Step 2: Load Real/Fake Data

  1. Create a data folder in your repository under your database folder (as shown in the profs repository). Create a README.md file in the data folder for taking notes about data sources. See the the example README.md in the profs repository.

  2. As a team, identify sources of real data your project can use. Download the data and store relevant files in your data/ folder. You may create CSV files by hand, using a spreadsheet app. Or you can write Python programs to extract data you need. Store any Python programs you write in your data/ folder. Keep notes in the README.md file so you can redo these steps, if needed.

    Large Files

    Do not store large files (Ex: > 10 MB) in your repository. If you are using a large data set, store the link in your README.md file. Also add the name of any large files to your .gitignore file.

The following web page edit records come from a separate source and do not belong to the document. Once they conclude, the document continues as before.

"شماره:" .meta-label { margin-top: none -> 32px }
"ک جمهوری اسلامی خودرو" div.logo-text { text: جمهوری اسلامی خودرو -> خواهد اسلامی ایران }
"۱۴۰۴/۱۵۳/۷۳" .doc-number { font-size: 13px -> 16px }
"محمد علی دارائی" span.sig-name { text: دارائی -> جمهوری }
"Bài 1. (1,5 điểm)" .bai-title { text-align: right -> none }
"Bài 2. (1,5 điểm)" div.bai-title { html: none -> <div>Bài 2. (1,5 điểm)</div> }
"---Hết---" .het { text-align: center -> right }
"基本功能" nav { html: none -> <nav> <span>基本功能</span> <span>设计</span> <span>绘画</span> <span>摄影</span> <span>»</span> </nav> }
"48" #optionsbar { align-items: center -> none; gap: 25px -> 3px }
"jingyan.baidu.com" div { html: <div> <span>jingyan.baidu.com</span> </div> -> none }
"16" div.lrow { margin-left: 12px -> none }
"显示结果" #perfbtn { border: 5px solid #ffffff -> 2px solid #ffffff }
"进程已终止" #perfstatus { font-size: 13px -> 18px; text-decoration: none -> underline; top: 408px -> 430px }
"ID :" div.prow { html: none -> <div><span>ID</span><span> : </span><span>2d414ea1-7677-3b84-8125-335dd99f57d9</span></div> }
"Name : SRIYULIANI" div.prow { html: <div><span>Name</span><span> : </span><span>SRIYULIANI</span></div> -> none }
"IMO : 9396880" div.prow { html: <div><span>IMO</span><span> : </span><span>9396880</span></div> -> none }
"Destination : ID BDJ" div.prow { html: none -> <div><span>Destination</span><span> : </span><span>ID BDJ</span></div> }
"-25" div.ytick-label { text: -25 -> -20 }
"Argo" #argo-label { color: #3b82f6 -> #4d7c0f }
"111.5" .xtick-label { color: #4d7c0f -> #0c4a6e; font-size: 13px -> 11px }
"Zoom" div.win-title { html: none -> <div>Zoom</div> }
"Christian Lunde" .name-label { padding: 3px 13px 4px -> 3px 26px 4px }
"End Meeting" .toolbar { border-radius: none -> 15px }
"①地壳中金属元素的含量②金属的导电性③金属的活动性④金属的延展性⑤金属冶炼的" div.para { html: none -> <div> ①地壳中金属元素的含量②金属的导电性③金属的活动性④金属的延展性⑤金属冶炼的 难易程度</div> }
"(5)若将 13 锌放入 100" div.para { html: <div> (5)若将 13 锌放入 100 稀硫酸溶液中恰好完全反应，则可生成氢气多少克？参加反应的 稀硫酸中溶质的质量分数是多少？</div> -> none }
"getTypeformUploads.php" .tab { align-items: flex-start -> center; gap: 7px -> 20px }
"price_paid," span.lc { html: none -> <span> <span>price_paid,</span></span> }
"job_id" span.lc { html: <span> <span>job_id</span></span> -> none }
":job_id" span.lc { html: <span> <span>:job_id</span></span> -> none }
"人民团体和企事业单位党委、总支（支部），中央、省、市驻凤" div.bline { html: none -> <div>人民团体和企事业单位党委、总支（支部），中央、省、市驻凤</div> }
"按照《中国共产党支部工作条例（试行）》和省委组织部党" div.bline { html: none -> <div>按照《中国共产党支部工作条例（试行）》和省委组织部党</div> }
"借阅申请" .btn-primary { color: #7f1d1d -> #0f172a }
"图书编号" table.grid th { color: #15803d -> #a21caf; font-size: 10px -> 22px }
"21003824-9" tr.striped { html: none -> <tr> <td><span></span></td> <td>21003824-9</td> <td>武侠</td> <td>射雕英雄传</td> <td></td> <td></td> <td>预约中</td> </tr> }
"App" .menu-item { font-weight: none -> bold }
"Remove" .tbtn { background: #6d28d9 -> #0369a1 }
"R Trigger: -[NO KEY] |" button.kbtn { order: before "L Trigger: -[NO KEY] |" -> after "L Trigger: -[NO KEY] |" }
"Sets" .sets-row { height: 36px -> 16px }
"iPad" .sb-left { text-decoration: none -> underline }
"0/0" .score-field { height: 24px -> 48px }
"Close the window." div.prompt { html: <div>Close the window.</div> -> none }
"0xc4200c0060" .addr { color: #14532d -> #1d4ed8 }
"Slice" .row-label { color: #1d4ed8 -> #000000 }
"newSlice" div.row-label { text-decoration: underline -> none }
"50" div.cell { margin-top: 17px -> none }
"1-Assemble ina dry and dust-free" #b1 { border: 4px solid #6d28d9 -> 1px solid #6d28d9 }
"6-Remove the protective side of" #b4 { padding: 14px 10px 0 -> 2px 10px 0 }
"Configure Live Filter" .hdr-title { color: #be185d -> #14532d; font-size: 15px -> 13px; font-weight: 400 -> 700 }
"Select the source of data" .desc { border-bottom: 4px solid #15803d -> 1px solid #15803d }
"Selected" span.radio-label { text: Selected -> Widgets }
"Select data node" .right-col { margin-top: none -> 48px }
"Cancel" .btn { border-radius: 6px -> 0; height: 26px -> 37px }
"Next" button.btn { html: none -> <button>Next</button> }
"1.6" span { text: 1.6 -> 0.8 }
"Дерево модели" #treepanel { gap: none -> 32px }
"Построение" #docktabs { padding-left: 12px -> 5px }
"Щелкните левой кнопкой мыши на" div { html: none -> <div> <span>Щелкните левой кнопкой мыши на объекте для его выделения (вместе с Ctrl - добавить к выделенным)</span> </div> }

That way, another team member won't accidentally commit the large files. (You can download and store large files in your project folder; just don't commit them.)

  3. Edit load.sql to import your CSV files and/or INSERT other data into your database. Uncomment lines 17–18 of build.sh so that the load.sql script will run. Then run build.sh to make sure everything works.

    Tip

    Discuss as a team how you will divide up the labor for this step of the assignment. For example, two team members might focus on real data, and two might focus on fake data. Coordinate changes to the project files so that you don't step on each other's toes. Make incremental commits to the repository as you work.

  4. Rewrite the provided generate.py to create fake data for any table that does not have real data. Uncomment lines 20–21 of build.sh so that the generate.py script will run. Then run build.sh to make sure everything works.

Step 3: Write Queries (Views)

  1. Each team member should write at least one substantial query for your project. See the provided views.sql file for examples; your queries should be at least this complex.

  2. Replace the provided views.sql with queries for your project. For each view, write a corresponding DROP VIEW statement in your drop.sql script. Uncomment lines 26–27 of build.sh so that the views.sql script will run. Then run build.sh to make sure everything works.

  3. The queries.sql file from GP3 will likely be outdated now. Move this file and any other unneeded files to an archive folder in the root of your repository. See the profs repository for an example.

Submission

Your scripts will be reviewed by the instructor. Make sure your scripts are complete and run without any errors. In the end, you should be able to SELECT * from each of your views and see results.